Requirement: In the records below, find the line containing "html: <div>（五）食品安全监督管理的成果与改进</div> ->", then print it and every following line exactly, through the last, without pictures.

Segment Start: Data provided

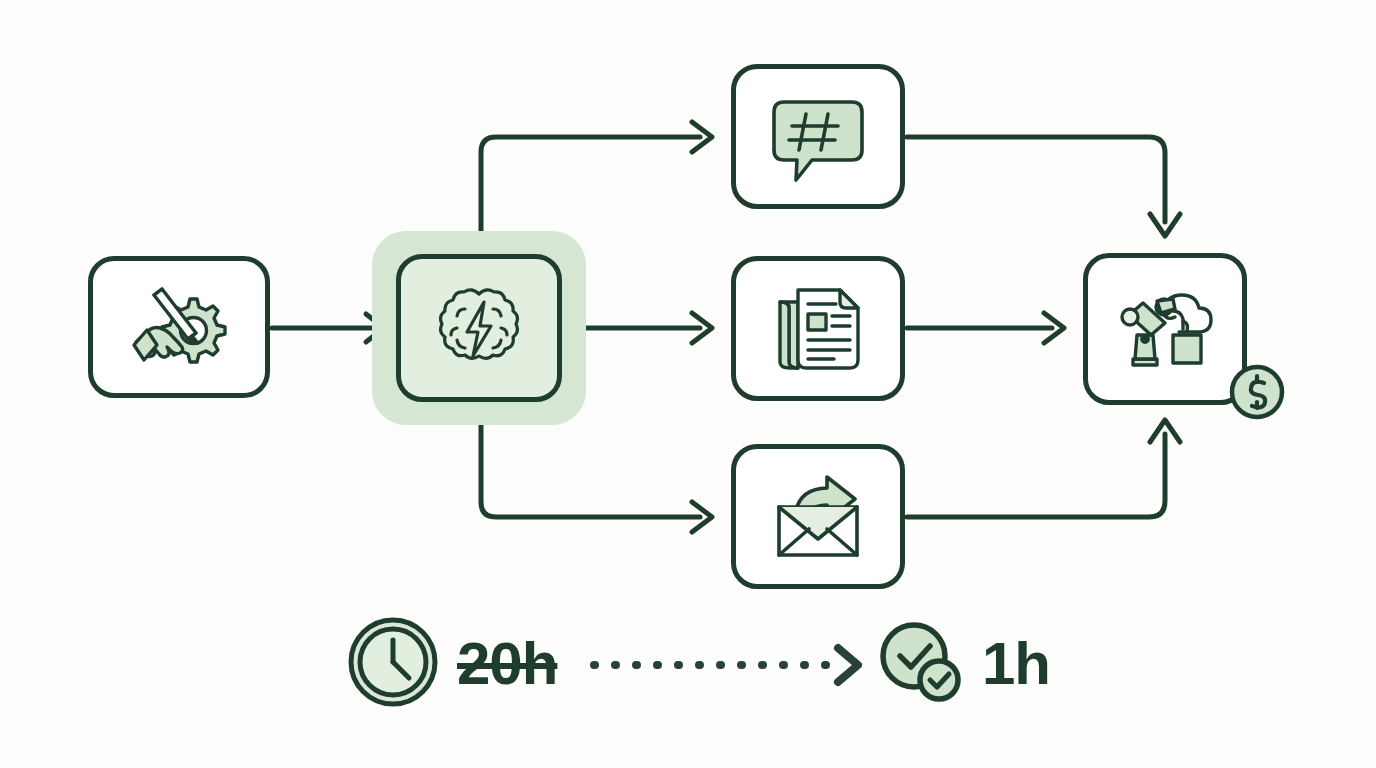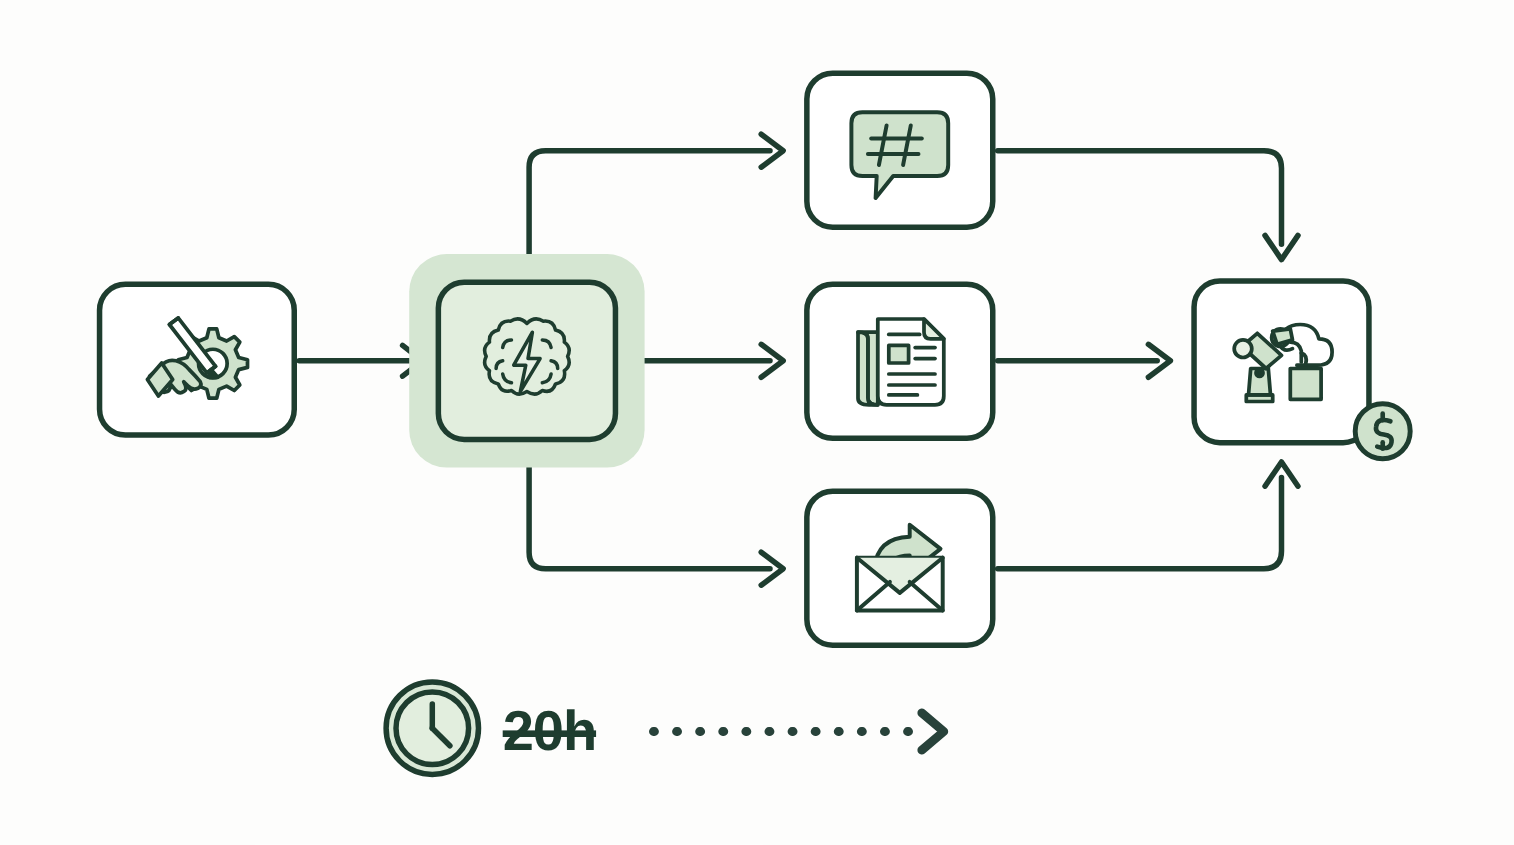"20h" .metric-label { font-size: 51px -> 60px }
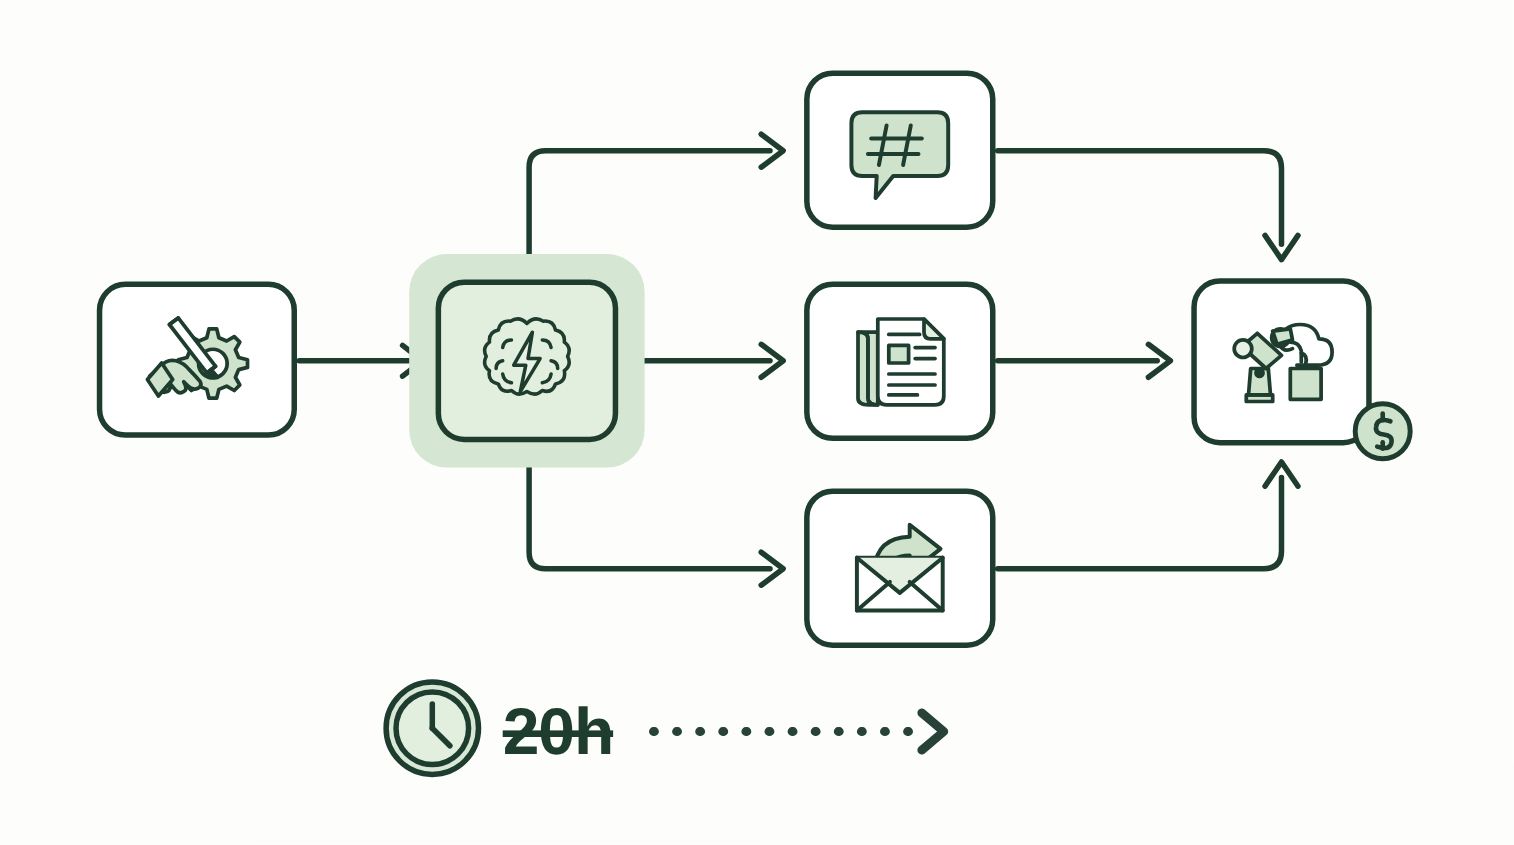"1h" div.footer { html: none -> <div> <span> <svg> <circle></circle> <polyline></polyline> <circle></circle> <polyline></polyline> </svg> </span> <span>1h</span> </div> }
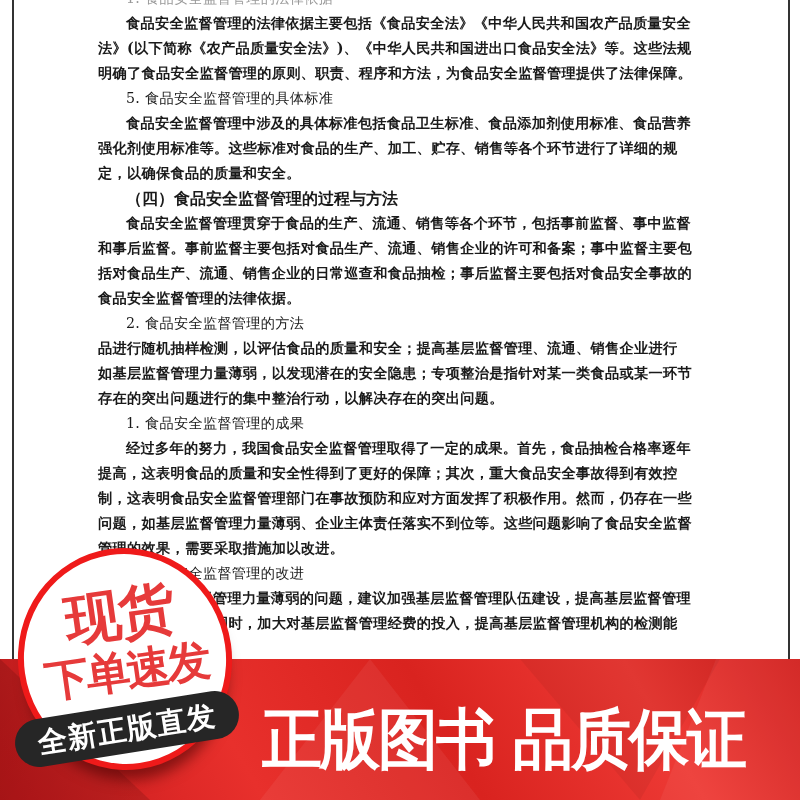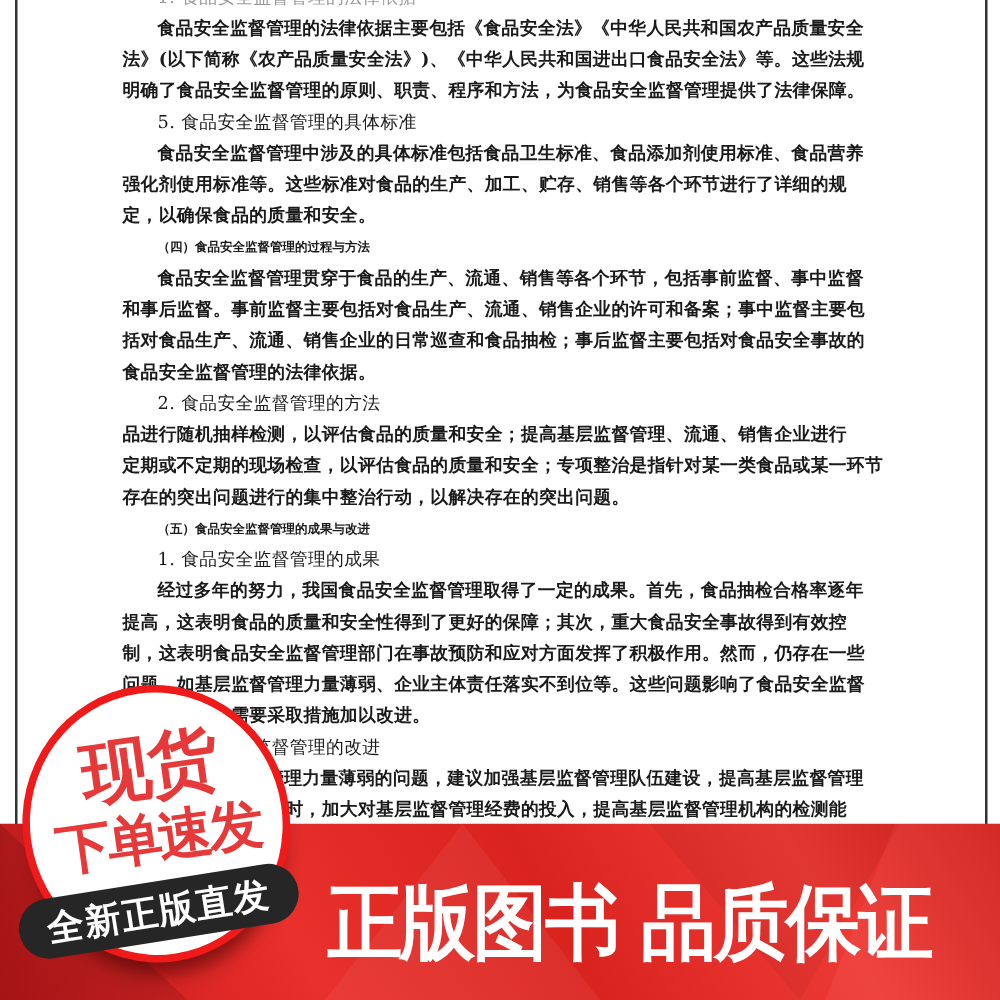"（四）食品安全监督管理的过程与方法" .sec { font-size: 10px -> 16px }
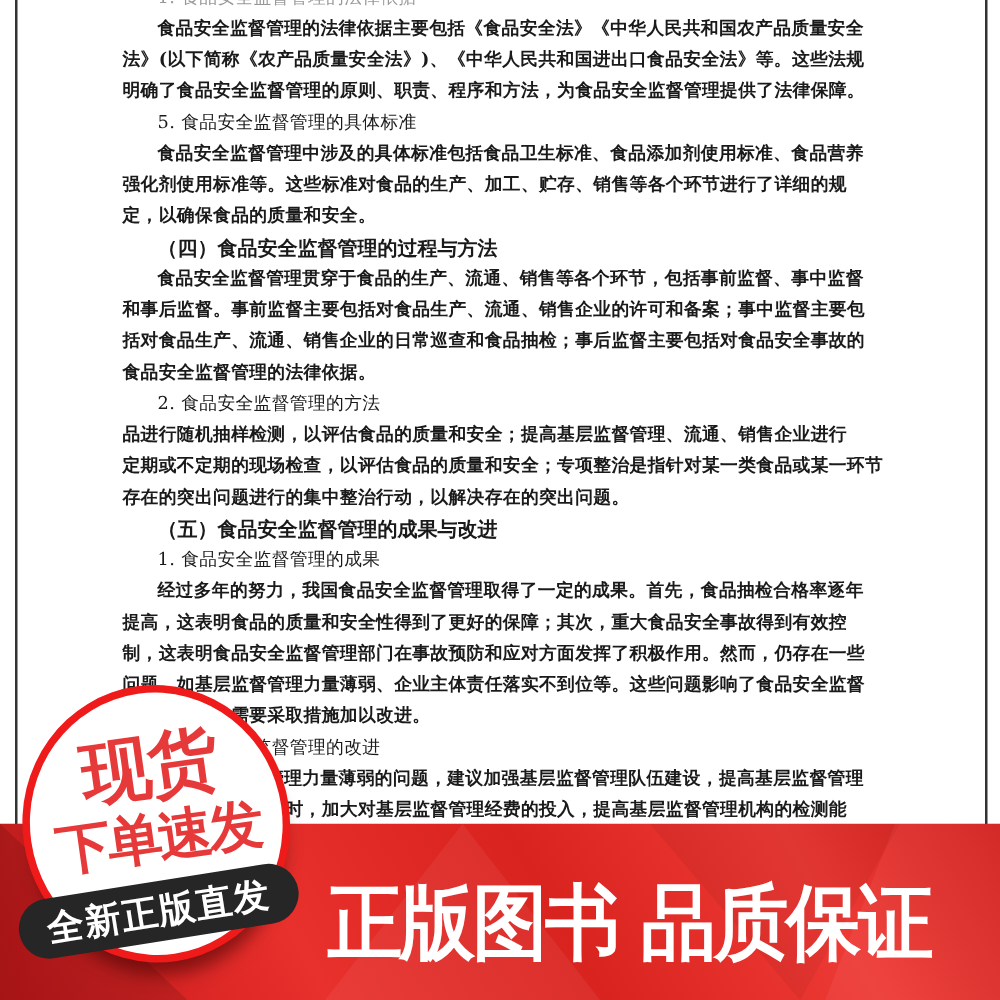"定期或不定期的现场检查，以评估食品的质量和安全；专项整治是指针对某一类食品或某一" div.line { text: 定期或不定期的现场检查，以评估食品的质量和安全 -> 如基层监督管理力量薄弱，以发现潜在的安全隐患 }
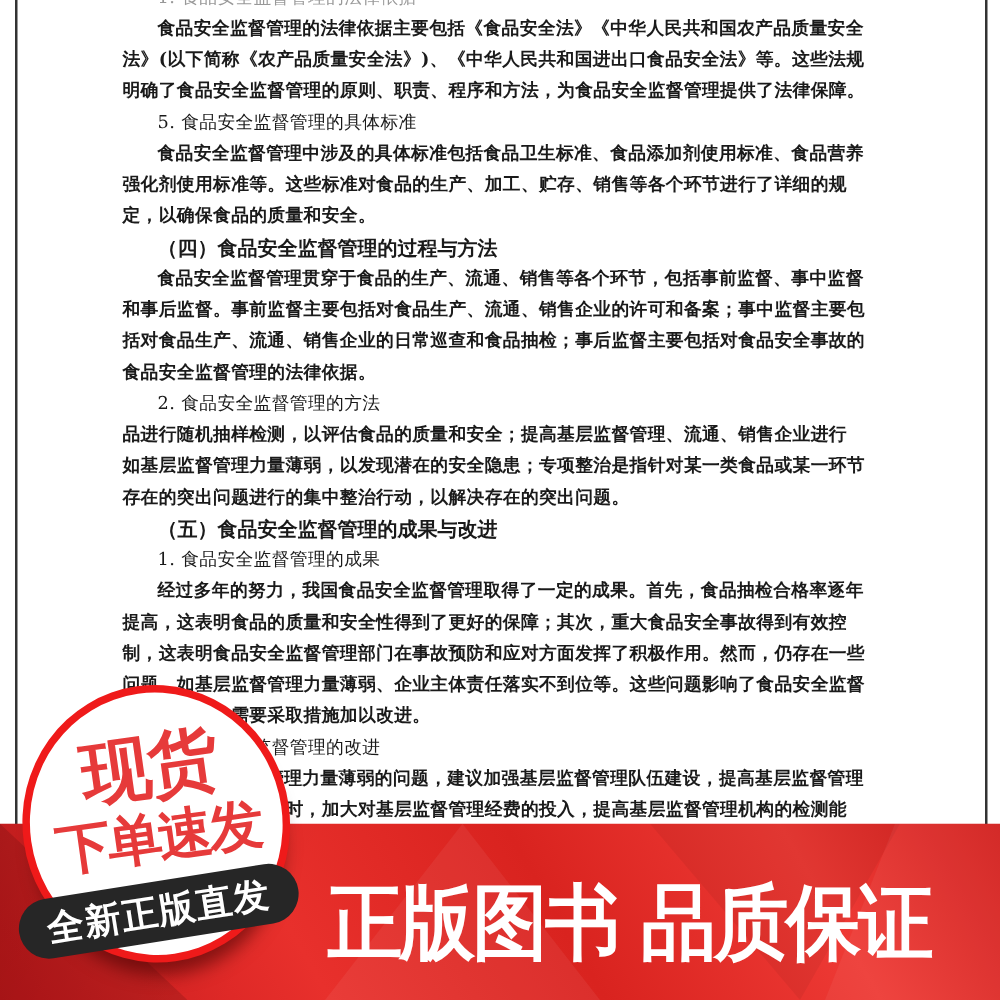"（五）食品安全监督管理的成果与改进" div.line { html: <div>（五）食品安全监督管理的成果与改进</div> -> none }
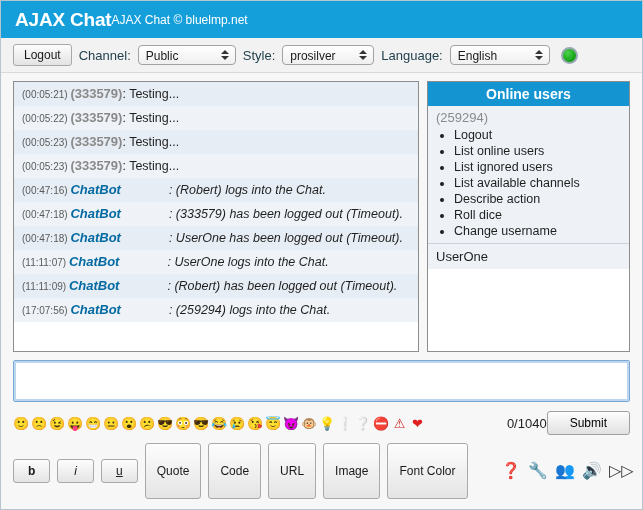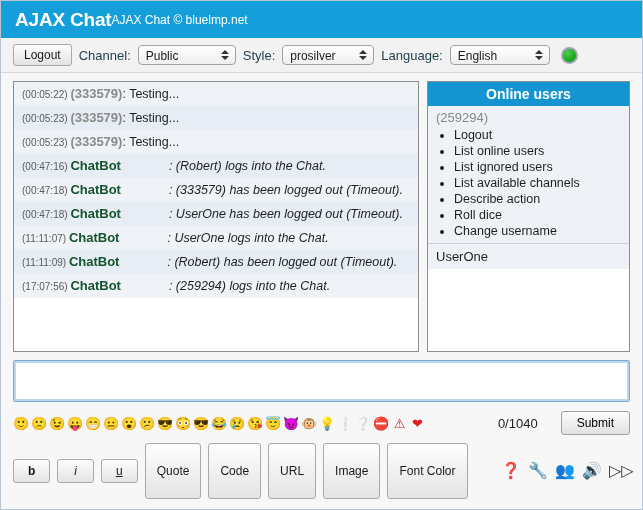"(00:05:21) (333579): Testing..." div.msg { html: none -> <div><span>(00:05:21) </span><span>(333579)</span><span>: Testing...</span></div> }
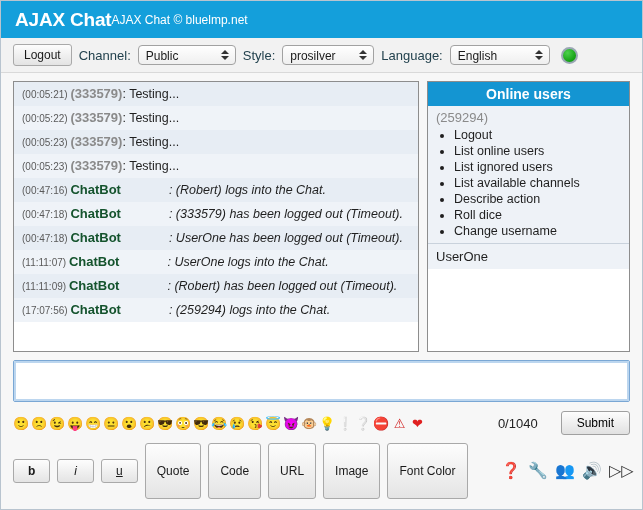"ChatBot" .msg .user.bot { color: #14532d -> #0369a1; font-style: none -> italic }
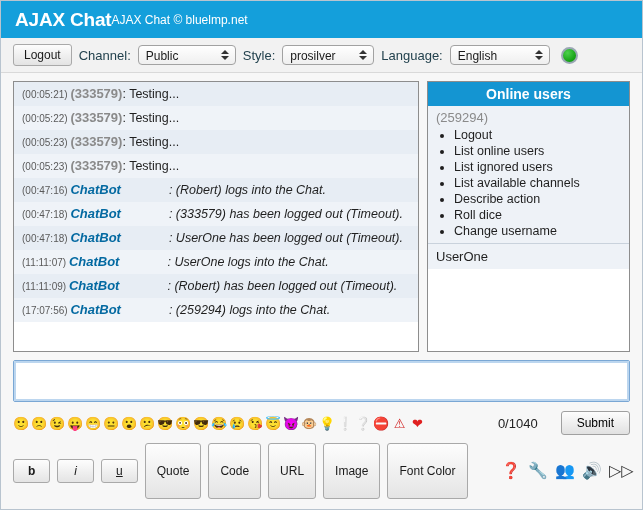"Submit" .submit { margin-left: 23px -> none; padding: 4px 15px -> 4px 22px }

Segment End: Data provided

Response area:
"（五）食品安全监督管理的成果与改进" div.line { html: <div>（五）食品安全监督管理的成果与改进</div> -> none }
"(00:05:21) (333579): Testing..." div.msg { html: none -> <div><span>(00:05:21) </span><span>(333579)</span><span>: Testing...</span></div> }
"ChatBot" .msg .user.bot { color: #14532d -> #0369a1; font-style: none -> italic }
"Submit" .submit { margin-left: 23px -> none; padding: 4px 15px -> 4px 22px }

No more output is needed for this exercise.